# Adagio Lures



## PeregianAnglers (Oct 12, 2008)

Good Morning,

Has anyone had any experience/success with the Adagio Lures (http://www.fishhead.com.au/store/produc ... Heavy.html), I was in at a tackle shop yesterday and was recommended to get onto these for casting into boils. The Tuna outside of the Sunshine Coast have seemed a bit finicky and havent been picking up the normal style slugs as consistently as past years, so i was semi keen to try something different. Although they are much bigger than slugs which is a little cause for concern because i have heard that tuna will only eat what is the same size as the bait they are eating.

Apparently these have a much different action, being recommended to twitch the lure along, rather than a fast retrieve.

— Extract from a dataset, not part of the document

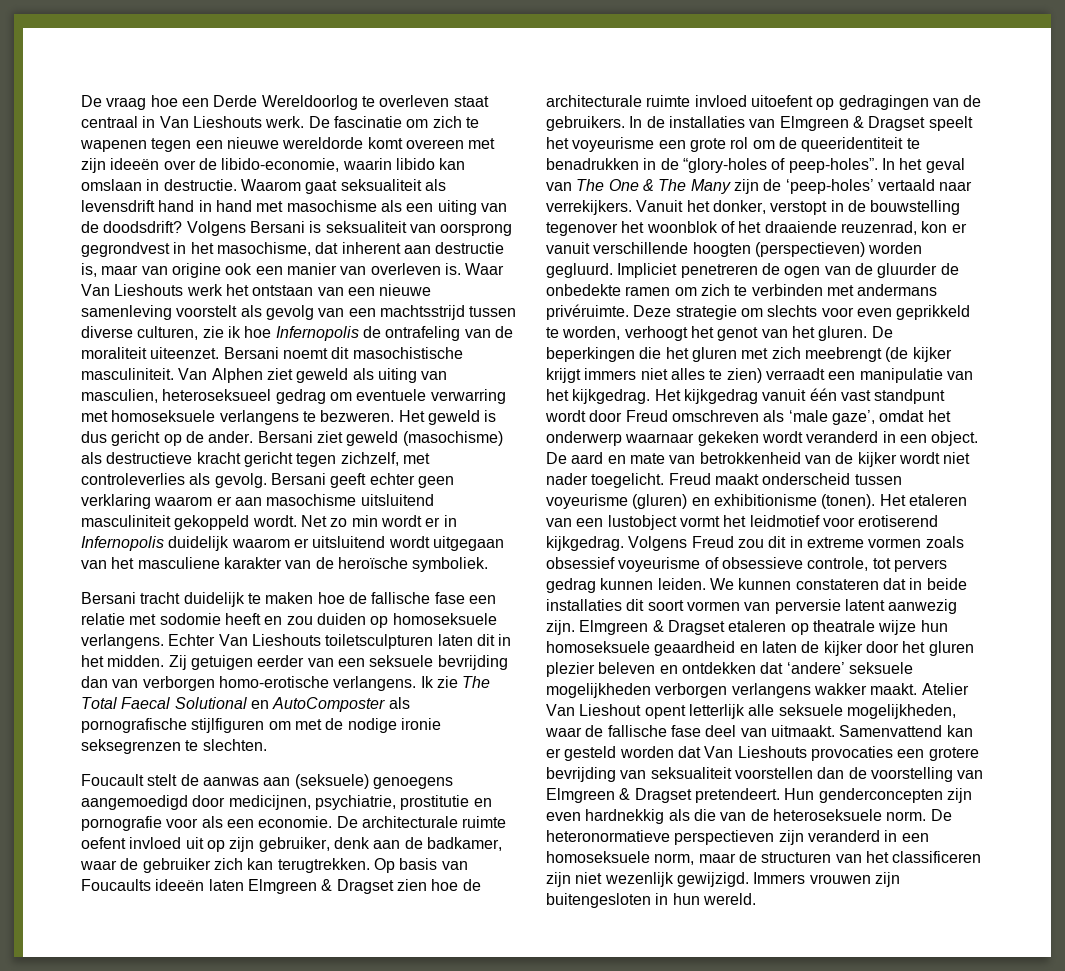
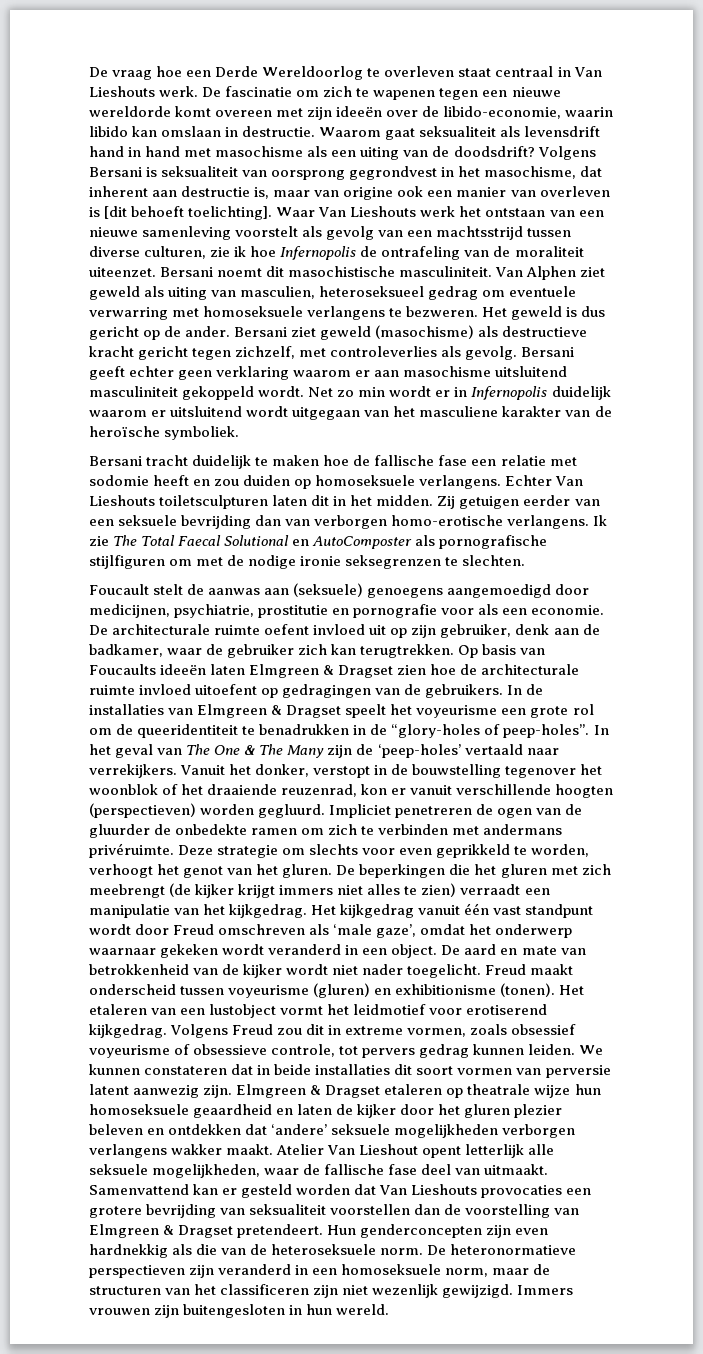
- Volgens Bersani is seksualiteit van oorsprong gegrondvest in het masochisme, dat inherent aan destructie is, maar van origine ook een manier van overleven is.
+ Volgens Bersani is seksualiteit van oorsprong gegrondvest in het masochisme, dat inherent aan destructie is, maar van origine ook een manier van overleven is [dit behoeft toelichting].
- Volgens Freud zou dit in extreme vormen zoals obsessief voyeurisme of obsessieve controle, tot pervers gedrag kunnen leiden.
+ Volgens Freud zou dit in extreme vormen, zoals obsessief voyeurisme of obsessieve controle, tot pervers gedrag kunnen leiden.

So can anyone add any value to this, any tips, experience or hot catches?

Cheers


----------



## TheBaron (Jan 11, 2012)

I've also been put onto these but haven't had a chance to use them yet with the weather so am interested to hear if anyone's had any luck?

Note: Adagio is the model. Duel (Yo-Zuri) is the manufacturer.

Cheers

Hilly


----------



## Dodge (Oct 12, 2005)

PeregianAnglers said:


> being recommended to twitch the lure along, rather than a fast retrieve.


To get that action it might be worth looking at "line dancer" on YouTube


----------



## TheBaron (Jan 11, 2012)

Cheers for the advice gents

Hilly


----------